# Where are my Crayfish???



## ThePhoenix (Jul 23, 2012)

On Wednesday I met up with someone to buy some crayfish babies he had for sale. He sold them to me in a small glass jar, and included a few plants as well. It went over very well, and when I got home it occured to me that because they were so small (1cm in length) that they were in danger of being eaten by pretty much every other fish I own. So I kept them in the jar, removed the lid and placed a small net over the opening. The frame (handle) of the net is smaller than the opeing of the jar. It was stretched so it completely surrounded the opening and was kept tight. It looked a little weird in my tank, but as long as I could feed them and they could get water circulation and be kept from being eaten, all was good.

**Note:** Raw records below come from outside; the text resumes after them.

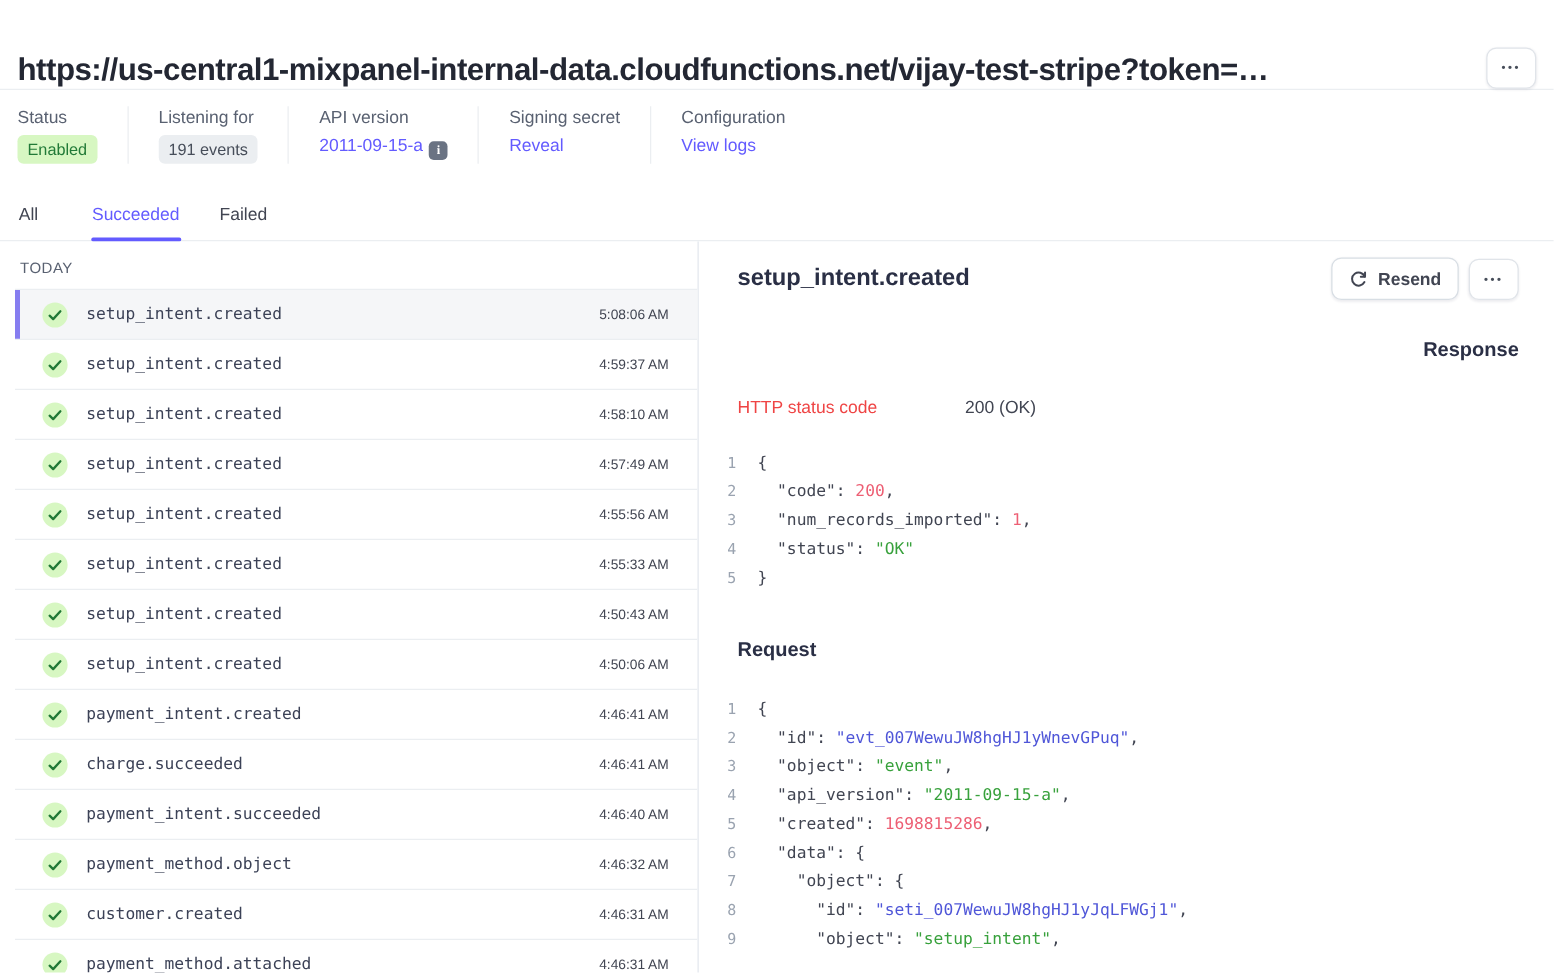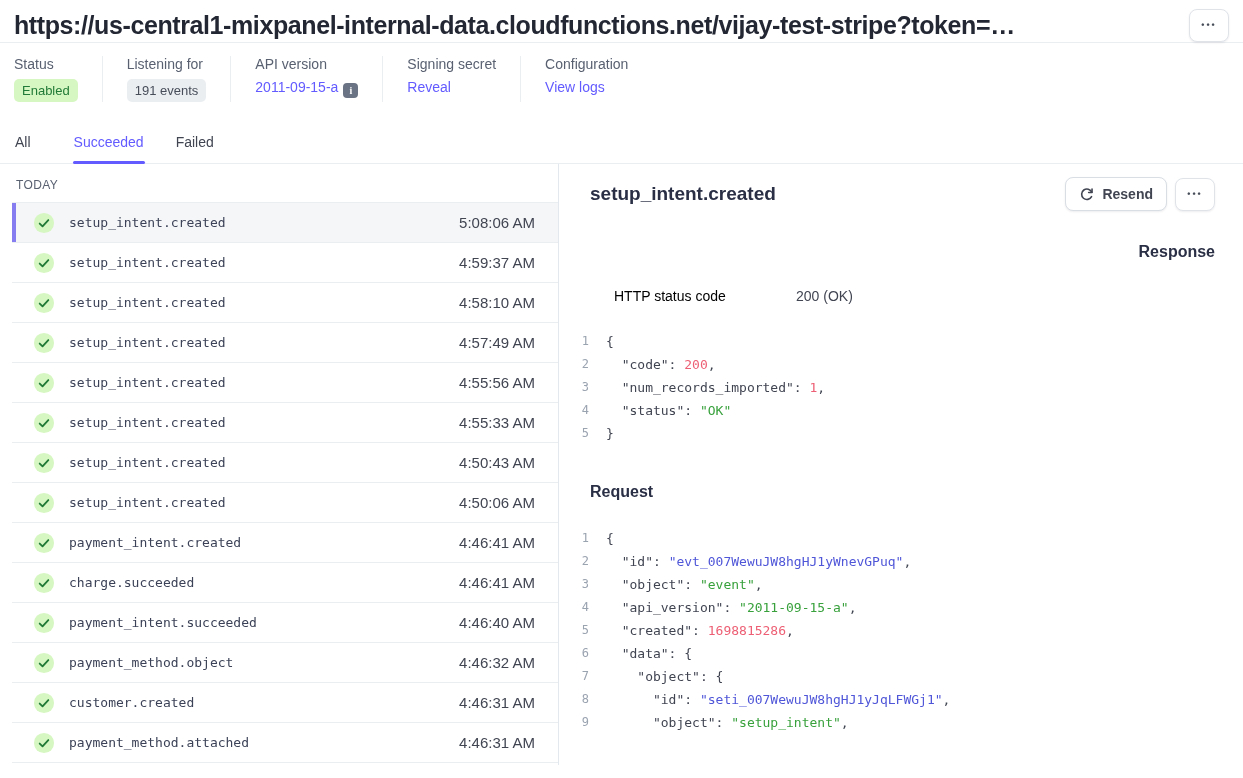"https://us-central1-mixpanel-internal-da" .page-header { align-items: center -> flex-end; height: 43px -> 72px }
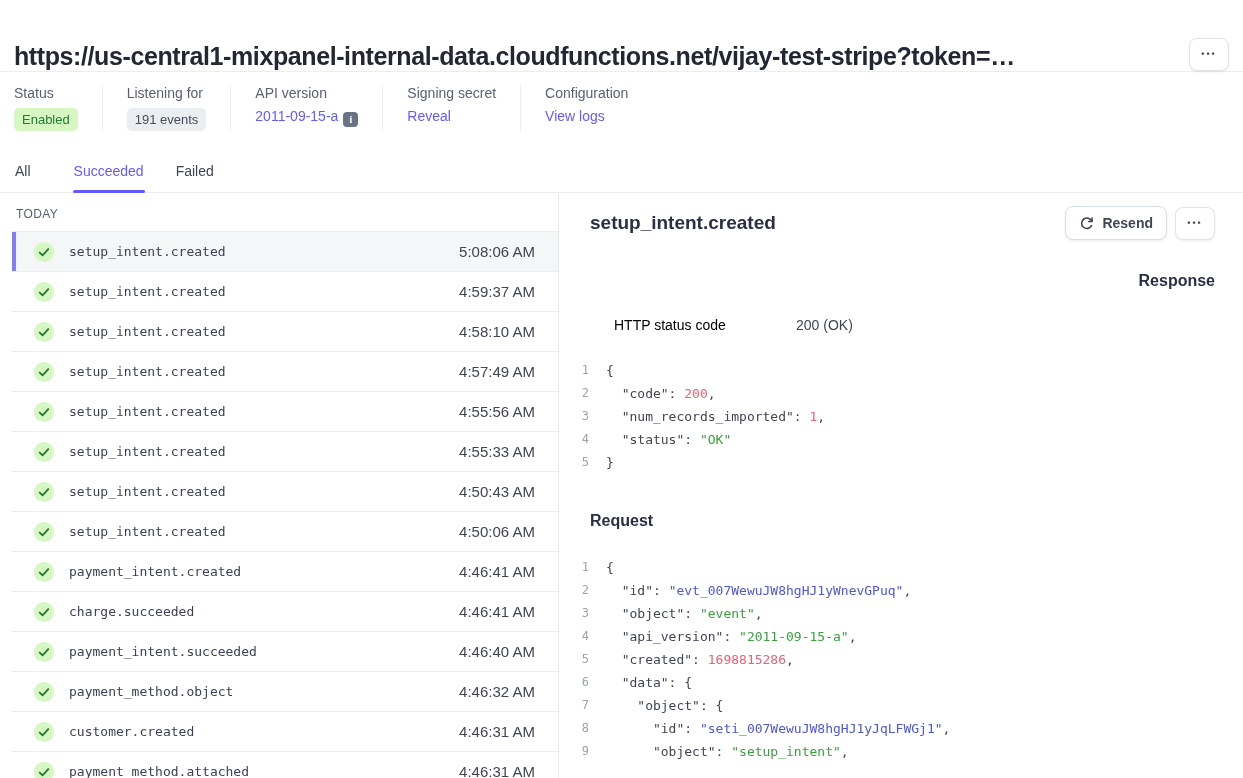"5:08:06 AM" .event-time { font-size: 15px -> 11px }
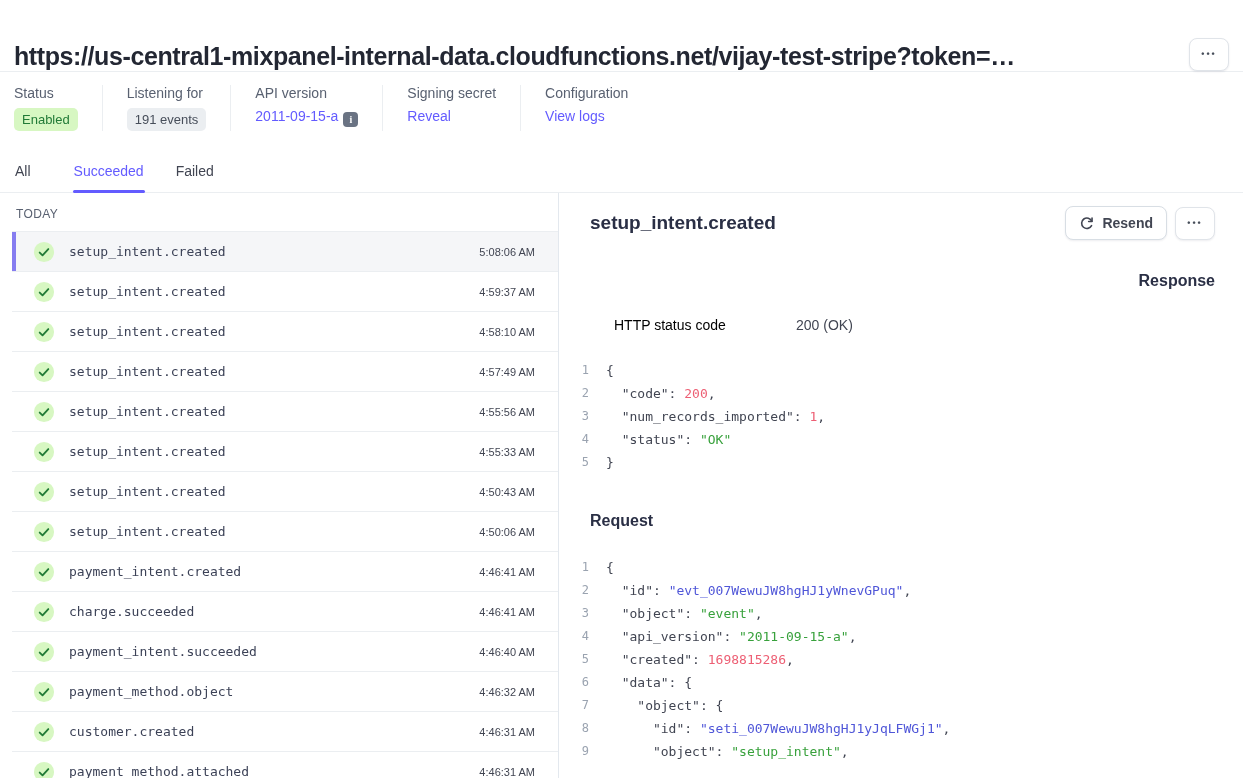"HTTP status code" .status-label { color: #000000 -> #ef4444; margin-left: 24px -> none }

When I went to bed on wednesday, there were 5 of them in the jar. Thursday morning there was only one. This morning there were none. Where are they? I have heard that they are escape artists, but come on, there is NO opening big enough for them to get out. Giving them the benefit of the doubt, I searched every square inch of the surface of the gravel in the tank, with an LED flashlight during daylight. Nothing. I searched the suction tube of the filter. No baby crayfish stuck there. I searched the filter and the water in the filter. Nothing. WHERE ARE THEY!?!?!? Its like they were abducted by aliens or something.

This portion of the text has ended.